Ask an infrastructure fund manager invested in specialist care – nursing homes, care homes and/or educational facilities for children and young adults with learning disabilities – if this niche sector belongs in their portfolio and you’ll get a list of reasons why it does. These include the provision of essential services, strong demographic trends, stable cashflows and high barriers to entry. Add to that a long-term investment horizon, and infrastructure professionals will tell you the asset class is a better match than their private equity and real estate peers.
Therefore, from an infrastructure investor perspective, specialist care ticks all the right boxes. But perhaps a different way to look at it is whether or not infrastructure capital stands a chance to deliver the quality of service end users need, a question that goes to the core of the industry’s social licence to operate and one we explored in our recent feature on the sector.
One infrastructure GP we spoke to, who had considered such an investment and asked themselves that question arrived at the following answer: “When you overlaid the costs required to provide the level of care that you’d want to, it just didn’t make financial sense.”
That link between cost and level of care is what makes this sector quite unique, not to mention the social responsibility involved in caring for vulnerable populations. “Care work is time-intensive and not easily amenable to increases in labour productivity,” Christine Corlet Walker and her colleagues at the UK’s Centre for the Understanding of Sustainable Prosperity, wrote in an April 2022 editorial published in The Lancet.

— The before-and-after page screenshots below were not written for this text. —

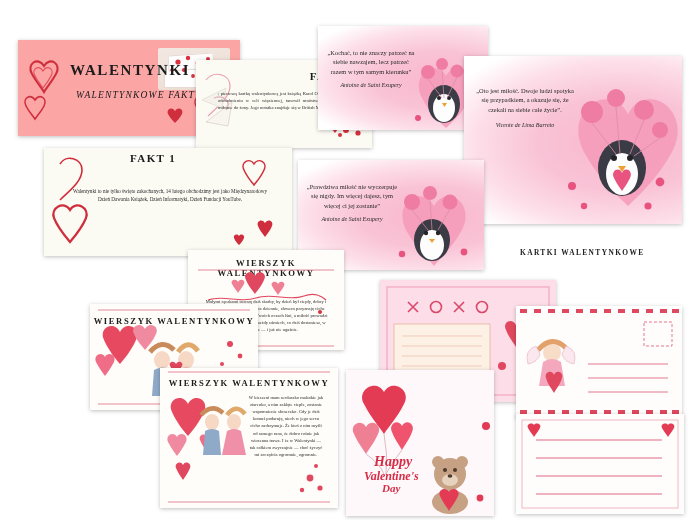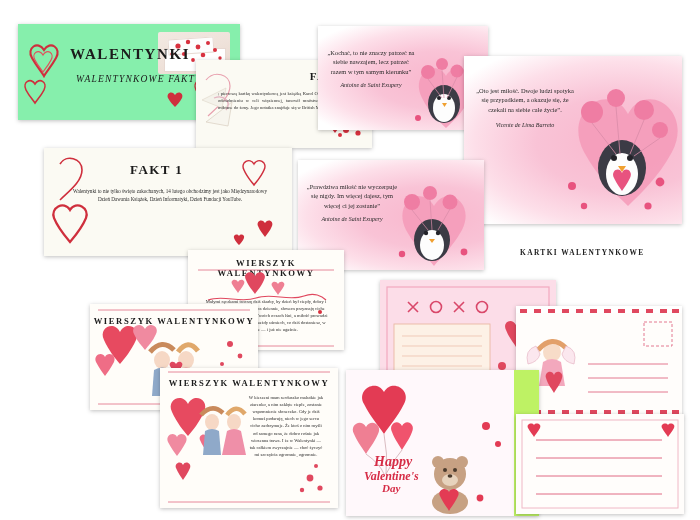--- a/index.html
+++ b/index.html
@@ -17,7 +17,7 @@
   .tiny2{font-size:4.6px;line-height:1.55;color:#2b2b2b;text-align:center;}
 
   
-  #c-walentynki{left:18px;top:24px;width:222px;height:96px;background:#86efac;}
+  #c-walentynki{left:18px;top:40px;width:222px;height:96px;background:#fca5a5;}
   #c-walentynki .t1{position:absolute;left:52px;top:22px;font-size:15px;font-weight:bold;letter-spacing:1.6px;color:#1b1b1b;}
   #c-walentynki .t2{position:absolute;left:58px;top:50px;font-size:9.5px;font-style:italic;letter-spacing:1.2px;color:#1b1b1b;}
   #c-walentynki .boxphoto{position:absolute;right:10px;top:8px;width:72px;height:42px;border-radius:2px;

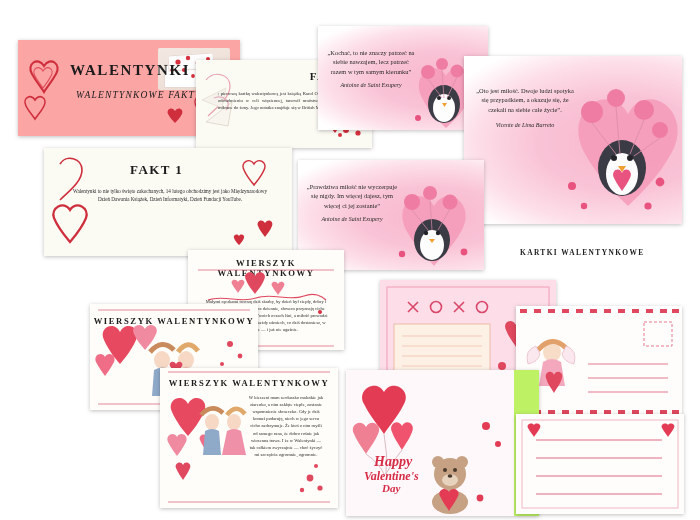--- a/index.html
+++ b/index.html
@@ -32,7 +32,7 @@
 
   
   #c-fakt1{left:44px;top:148px;width:248px;height:108px;background:#fbfaf3;}
-  #c-fakt1 .t{position:absolute;left:86px;top:14px;font-size:13px;font-weight:bold;letter-spacing:1.4px;color:#1b1b1b;}
+  #c-fakt1 .t{position:absolute;left:86px;top:4px;font-size:11px;font-weight:bold;letter-spacing:1.4px;color:#1b1b1b;}
   #c-fakt1 .body{position:absolute;left:26px;top:40px;width:200px;}
 
   

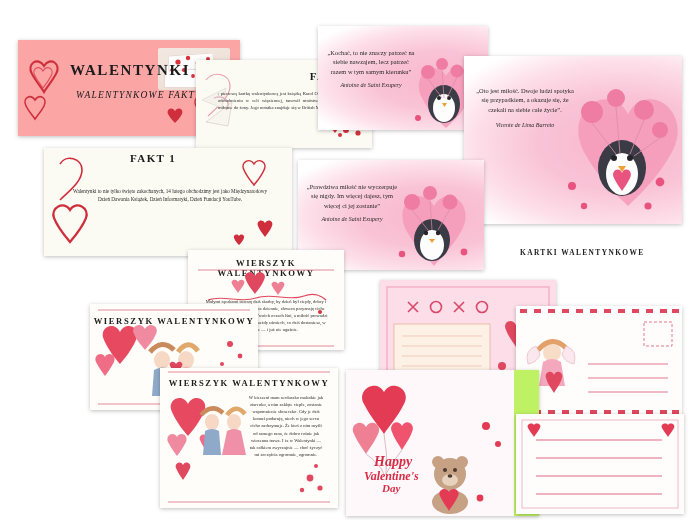--- a/index.html
+++ b/index.html
@@ -53,7 +53,7 @@
   
   #st-1{left:380px;top:280px;width:176px;height:122px;background:#fde9ef;}
   #st-2{left:516px;top:306px;width:166px;height:112px;background:#fffdfb;}
-  #st-3{left:346px;top:370px;width:148px;height:146px;background:#bef264;padding-left:45px;}
+  #st-3{left:346px;top:370px;width:148px;height:146px;background:#0f766e;}
   #st-4{left:516px;top:414px;width:168px;height:100px;background:#fffdfb;}
 
   .label-kartki{position:absolute;left:520px;top:248px;font-size:7.4px;letter-spacing:1.4px;color:#222;font-weight:bold;}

In other words, there is limited scope for achieving cost-efficiencies by either increasing carers’ workloads or reducing headcount without negatively impacting quality of care and patient outcomes.
It’s true that a number of infrastructure GPs are invested in the sector and, as far as we can tell, are doing so successfully. But when things go wrong, no matter how isolated that occurrence may be, it inevitably prompts a re-examination of how the sector operates.

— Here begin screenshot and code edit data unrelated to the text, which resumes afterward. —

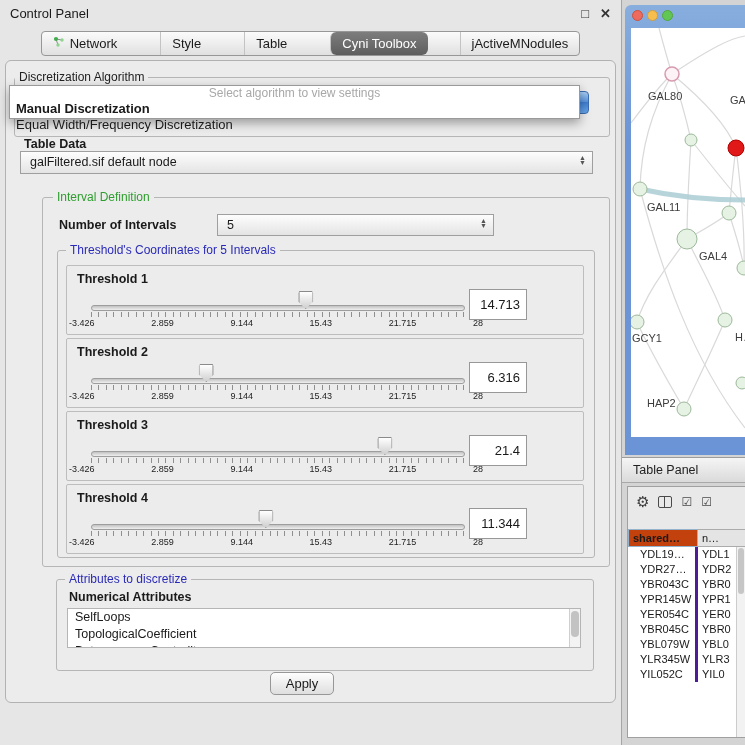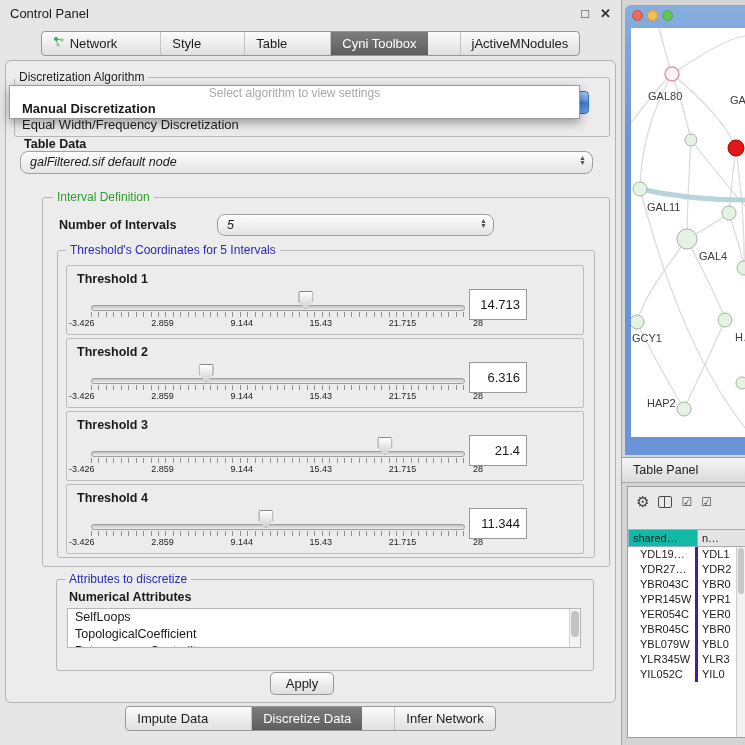--- a/index.html
+++ b/index.html
@@ -22,7 +22,7 @@
   .tab{padding:4px 11px;font-size:13px;border-left:1px solid #c3c3c3;
       display:flex;align-items:center;gap:5px;white-space:nowrap;}
   .tab:first-child{border-left:none;}
-  .tab.sel{background:linear-gradient(#7d7d7d,#5e5e5e);color:#fff;}
+  .tab.sel{background:linear-gradient(#7d7d7d,#5e5e5e);color:#fff;border-radius:6px;}
 
   #main-panel{position:absolute;left:5px;top:60px;width:611px;height:643px;
       background:#ececec;border:1px solid #b2b2b2;border-radius:6px;box-sizing:border-box;}

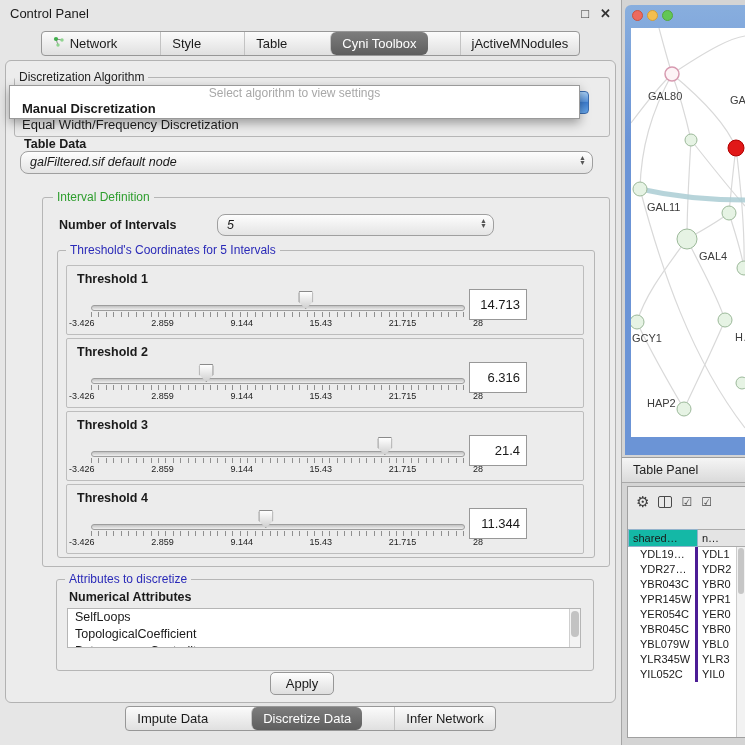--- a/index.html
+++ b/index.html
@@ -46,7 +46,7 @@
       background:#fff;border:1px solid #9a9a9a;box-shadow:0 4px 10px rgba(0,0,0,.35);
       box-sizing:border-box;}
   #algo-popup .ph{text-align:center;color:#a8a8a8;font-size:12px;line-height:15px;}
-  #algo-popup .opt{font-size:13px;line-height:16px;padding-left:12px;}
+  #algo-popup .opt{font-size:13px;line-height:16px;padding-left:6px;}
   #algo-popup .opt.b{font-weight:bold;}
 
   .boldlabel{position:absolute;font-size:12.5px;font-weight:bold;}

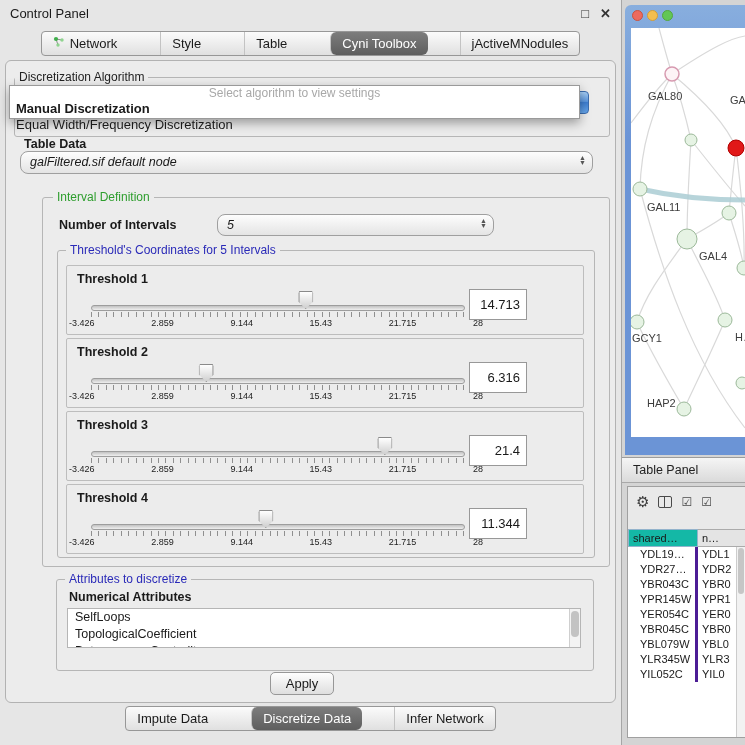--- a/index.html
+++ b/index.html
@@ -52,7 +52,7 @@
   .boldlabel{position:absolute;font-size:12.5px;font-weight:bold;}
 
   .combo{position:absolute;background:linear-gradient(#fdfdfd,#e4e4e4);
-      border:1px solid #9f9f9f;border-radius:8px;box-sizing:border-box;font-style:italic;}
+      border:1px solid #9f9f9f;border-radius:0;box-sizing:border-box;}
   .combo .txt{padding-left:9px;font-size:12.5px;line-height:21px;white-space:nowrap;
       overflow:hidden;}
   .combo .spin{position:absolute;right:6px;top:3px;display:flex;flex-direction:column;

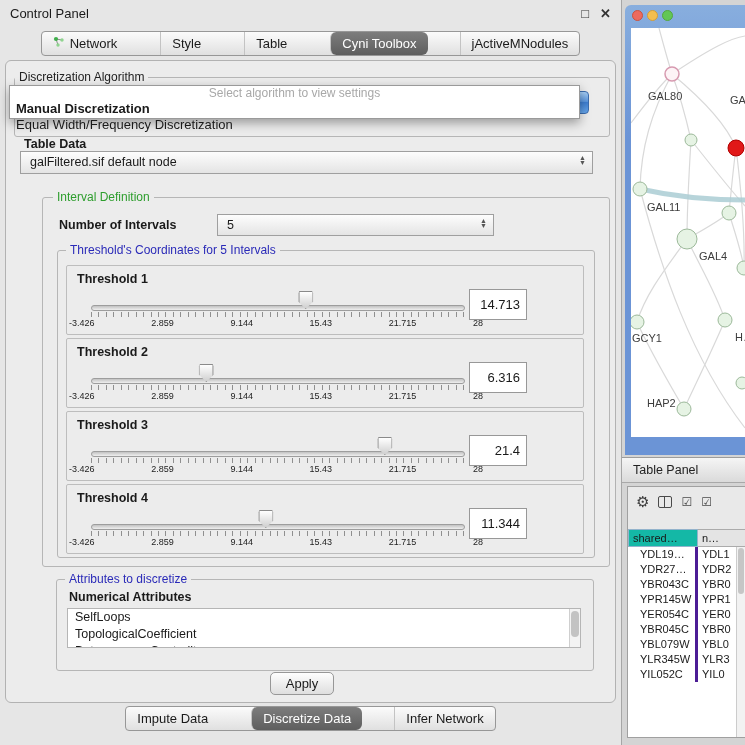--- a/index.html
+++ b/index.html
@@ -130,8 +130,8 @@
   .checkicon{font-size:12px;color:#4a4a4a;}
   #tw-spacer{height:12px;}
   #tw-header{display:flex;height:18px;font-size:11px;}
-  #tw-header .hc0{width:70px;background:#14b8a6;border:1px solid #93b3cc;box-sizing:border-box;
-      line-height:16px;padding-left:4px;overflow:hidden;white-space:nowrap;}
+  #tw-header .hc0{width:70px;background:#c2410c;border:1px solid #93b3cc;box-sizing:border-box;
+      line-height:16px;padding-left:4px;overflow:hidden;white-space:nowrap;font-weight:bold;}
   #tw-header .hc1{flex:1;background:#e4e4e4;border-top:1px solid #ababab;border-bottom:1px solid #ababab;
       line-height:16px;padding-left:4px;overflow:hidden;white-space:nowrap;}
   #tw-body{position:relative;background:#fff;height:192px;}

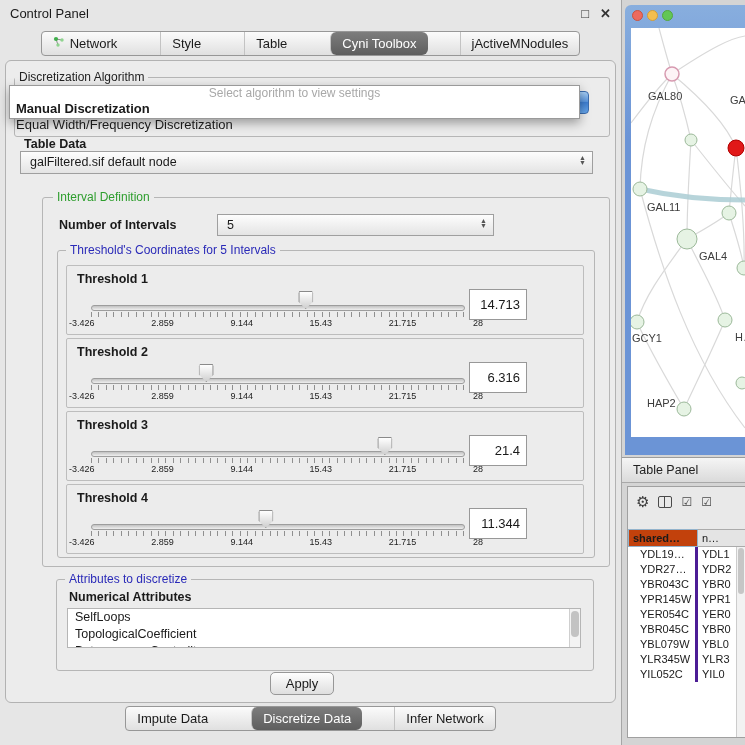--- a/index.html
+++ b/index.html
@@ -317,19 +317,6 @@
     <div id="apply-btn">Apply</div>
   </div>
 
-  <div id="bottom-tabbar">
-    <div class="tabgroup">
-      <div class="tab">
-        <span>Impute Data</span>
-      </div>
-      <div class="tab sel">
-        <span>Discretize Data</span>
-      </div>
-      <div class="tab">
-        <span>Infer Network</span>
-      </div>
-    </div>
-  </div>
 </div>
 
 <div id="right-bg"></div>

After talking to a number of infrastructure GPs invested in specialist care – most of whom agreed to speak only on background – as well as academics and researchers focusing on the sector, we’ve come to the conclusion that some significant regulatory reforms would go a long way towards safeguarding the financial health of the sector and the wellbeing of its end users.
Here are some options regulators could consider: simplify operating companies’ corporate structure; limit the amount of debt the operating companies can be burdened with; prohibit asset stripping; and regulate the carer workforce.
Most of these recommendations are also put forth by Corlet Walker and her CUSP colleagues in the aforementioned editorial, welcoming them in the “immediate term”. But ultimately, Corlet Walker sees them as a stepping stone to a non-profit care sector.
We don’t think that is the answer, especially when considering that a July 2022 study by the same researchers that examined the performance and practices of UK care homes by ownership type, revealed that even within “the not-for-profit portion of the care market, there are corporate structures and financial tactics at play, including high salaries for directors, the splitting of the property and operating companies, related offshore entities, and tax minimisation strategies”, albeit on a smaller scale.
The reality is that private capital is required to add much-needed capacity to the sector. The public sector – in the UK or most other countries – does not have the resources or expertise to deliver the quality of care that is essential. It’s not, therefore, a matter of public versus private ownership – it’s a matter of accountability and creating the right framework to enable public-private co-operation.
That is a job for regulators, so that asset owners of all stripes can then be held accountable. We hope they embrace it.